If you haven’t heard of him, he’s considered the inventor of direct marketing. He created his mail order business in 1872, launching with a one-page catalogue to sell directly to farmers, revolutionising the purchase of goods for agricultural communities who were previously at the mercy of local stores. Using his mailing list of customers, he helped consumers in rural regions buy attractive items at a good value just like those in developed cities.

So, why does it matter?

Because first-party data isn’t new. Companies have used it for more than 100 years to reach customers. And the fundamental truths that made it effective in 1872 are still true today.

That said, with tighter budgets, volatile changes in consumer spending and dread surrounding the ‘cookie apocalypse’, modern day marketers are being compelled to think more seriously about using first-party data as the cornerstone of an effective consumer engagement strategy.

The problem is the process involved in preparing or improving that data can be daunting – and downright scary. But just like other things that scare us – ghosts, zombies and Donald Trump at 1am on Twitter – the source of the fear comes from a lack of understanding. So, I’m going to explain the three things you need to know if you’re starting your first-party data journey inspired by Ward’s target customer, the Farmer.

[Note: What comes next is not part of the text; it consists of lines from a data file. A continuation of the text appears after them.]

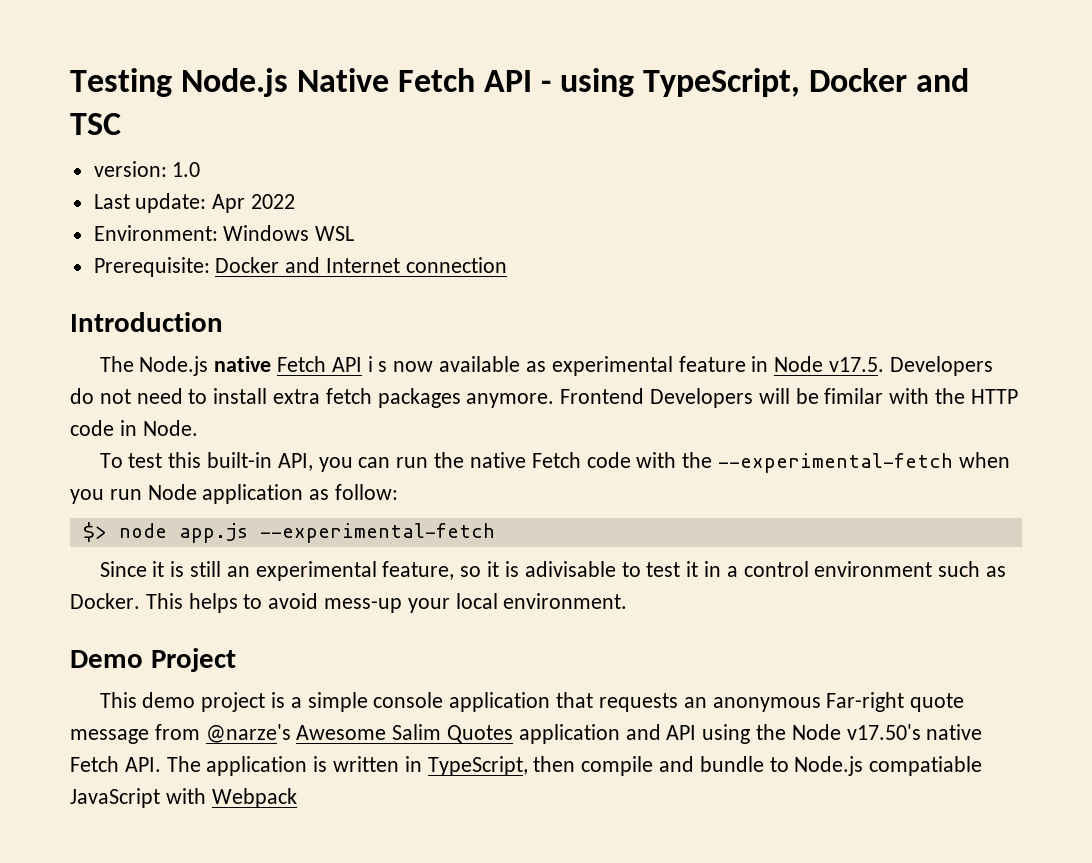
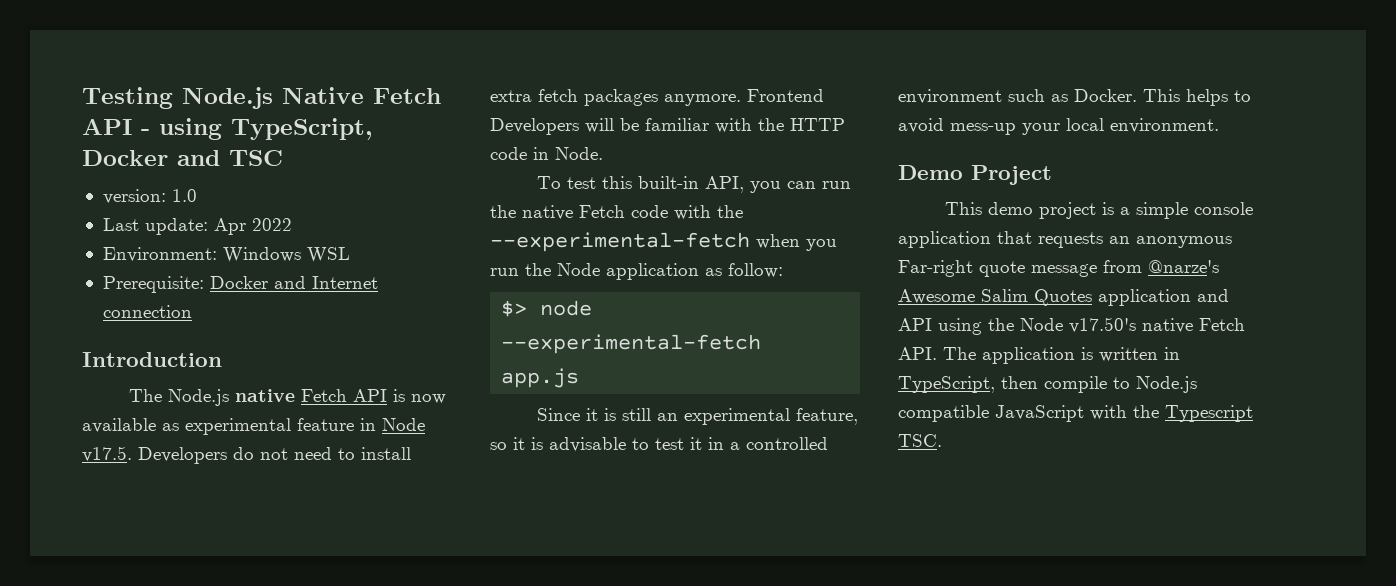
[367,356,388,372] i s -> [393,389,406,402] is
[824,388,884,404] fimilar -> [645,118,709,131] familiar
(142, 494) none -> [525,263,551,276] the
(167, 530) none -> [501,334,762,354] --experimental-fetch
[259,523,495,543] --experimental-fetch -> (580, 378) none
[524,561,616,577] adivisable -> [549,437,626,452] advisable
[743,561,809,577] control -> [746,437,828,450] controlled
[659,756,764,772] and bundle -> (1107, 384) none
[869,756,983,776] compatiable -> [898,405,989,422] compatible
[211,788,297,808] Webpack -> [1133,405,1253,422] [898,434,942,447] the Typescript TSC.

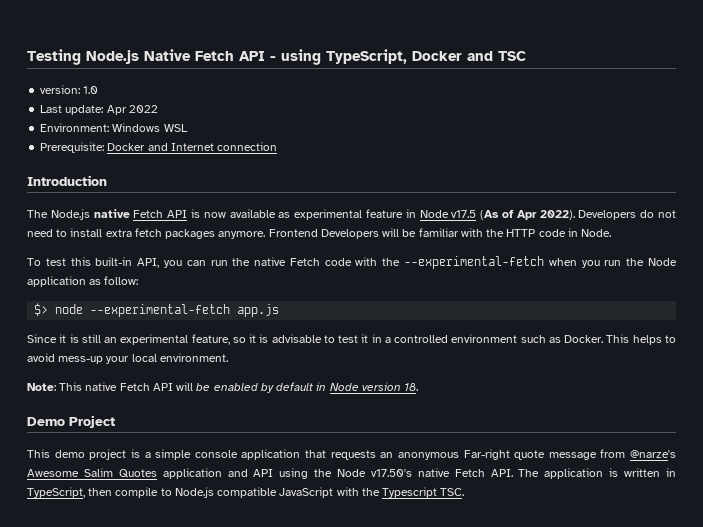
[82,446,132,462] v17.5. -> [451,209,575,220] v17.5 (As of Apr 2022).
(1219, 125) none -> [27,382,419,393] // Note: This native Fetch API will be enabled by default in Node version 18.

Growing your own first-party data garden  

One of the most valuable aspects of first-party data is exclusivity – it’s the data you collect and control. It’s also the data you create and grow yourself. Put another way, it’s the produce you grow in your garden.  

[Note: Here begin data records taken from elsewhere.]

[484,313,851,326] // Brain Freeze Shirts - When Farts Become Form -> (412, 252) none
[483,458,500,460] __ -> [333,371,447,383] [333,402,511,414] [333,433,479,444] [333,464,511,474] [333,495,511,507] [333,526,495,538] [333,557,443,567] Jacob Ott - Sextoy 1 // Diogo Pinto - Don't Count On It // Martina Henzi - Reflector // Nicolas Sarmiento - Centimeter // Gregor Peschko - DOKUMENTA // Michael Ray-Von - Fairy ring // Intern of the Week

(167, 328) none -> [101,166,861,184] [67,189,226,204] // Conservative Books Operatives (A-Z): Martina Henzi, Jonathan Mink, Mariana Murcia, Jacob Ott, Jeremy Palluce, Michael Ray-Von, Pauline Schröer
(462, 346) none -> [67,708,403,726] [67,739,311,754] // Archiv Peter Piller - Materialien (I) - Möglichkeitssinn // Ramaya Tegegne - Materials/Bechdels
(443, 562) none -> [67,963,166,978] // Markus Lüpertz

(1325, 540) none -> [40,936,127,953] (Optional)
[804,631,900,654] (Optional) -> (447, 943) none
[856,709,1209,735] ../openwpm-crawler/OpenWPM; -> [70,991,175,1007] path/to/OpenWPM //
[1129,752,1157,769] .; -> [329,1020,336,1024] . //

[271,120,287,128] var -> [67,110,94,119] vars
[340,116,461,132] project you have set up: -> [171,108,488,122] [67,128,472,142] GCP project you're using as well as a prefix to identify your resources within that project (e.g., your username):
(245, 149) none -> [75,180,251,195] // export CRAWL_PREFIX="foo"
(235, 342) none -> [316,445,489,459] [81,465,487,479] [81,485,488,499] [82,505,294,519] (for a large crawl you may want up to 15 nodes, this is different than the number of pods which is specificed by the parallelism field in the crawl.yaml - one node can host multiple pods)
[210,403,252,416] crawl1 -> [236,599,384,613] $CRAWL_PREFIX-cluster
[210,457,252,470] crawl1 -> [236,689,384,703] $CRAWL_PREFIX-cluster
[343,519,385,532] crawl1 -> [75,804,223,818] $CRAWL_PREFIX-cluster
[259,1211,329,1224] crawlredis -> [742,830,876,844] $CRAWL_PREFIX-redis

It’s not second-party data that you get from partners, which is like buying produce directly from someone else’s farm. And it’s not third-party data that is aggregated from data vendors or brokers, which is like buying produce from a grocery store. Any of your competitors can buy this come-one-come-all data, so it doesn’t provide a data advantage.  

Marketers who are committed to being transparent, compliant and building trust with consumers can no longer rely solely on data providers for rich sources of consumer data. That means marketers must begin to sow the right seeds, nurture and harvest their own gardens of first-party consumer data to avoid being confined to the same sources used by their competitors.   

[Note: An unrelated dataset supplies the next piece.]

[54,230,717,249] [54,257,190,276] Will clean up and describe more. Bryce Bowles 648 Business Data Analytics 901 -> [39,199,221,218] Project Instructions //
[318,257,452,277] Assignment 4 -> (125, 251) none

Just like a farmer who gets a bumper crop year after year, creating data that is abundant and useful is its own craft separate from interpreting and using data effectively.

Here’s how you do it.  

1. Planting consumer data that is sustainable   

Fertile land is one part of harvesting consumer data. But planting the right data seeds are essential to any brand’s ability to innovate how it attracts, engages and serves customers over time.  

Take Tourism Australia for example. As the world begins to consider travel again, they’ll need to create more personalised experiences, but they have few third-party travel data partners that can offer large amounts of data. Put simply, their travel data partners’ crops have died out due to the drought in travel spending and behaviour.  

So, we’re working with Tourism Australia to create a rigorous travel data taxonomy to gain deeper insight into what travel products people are interested in, as well as their intent to travel. Collecting and unifying those data signals means we can deliver event or intent triggered experiences to travellers to help move them past the consideration stage into planning and booking.    

2. Irrigating your consumer data to understand the whole person  

A proper irrigation strategy on a farm helps produce grow to its full potential, maintains soil quality and reinvigorates gardens throughout the season. Customer data’s full potential is also realised when it’s properly hydrated on a real-time or near real-time basis. That is, as a customer engages with you both online and offline, those signals are continuously collected and unified, ensuring the customer’s profile is up to date and actionable insights are always the most relevant.   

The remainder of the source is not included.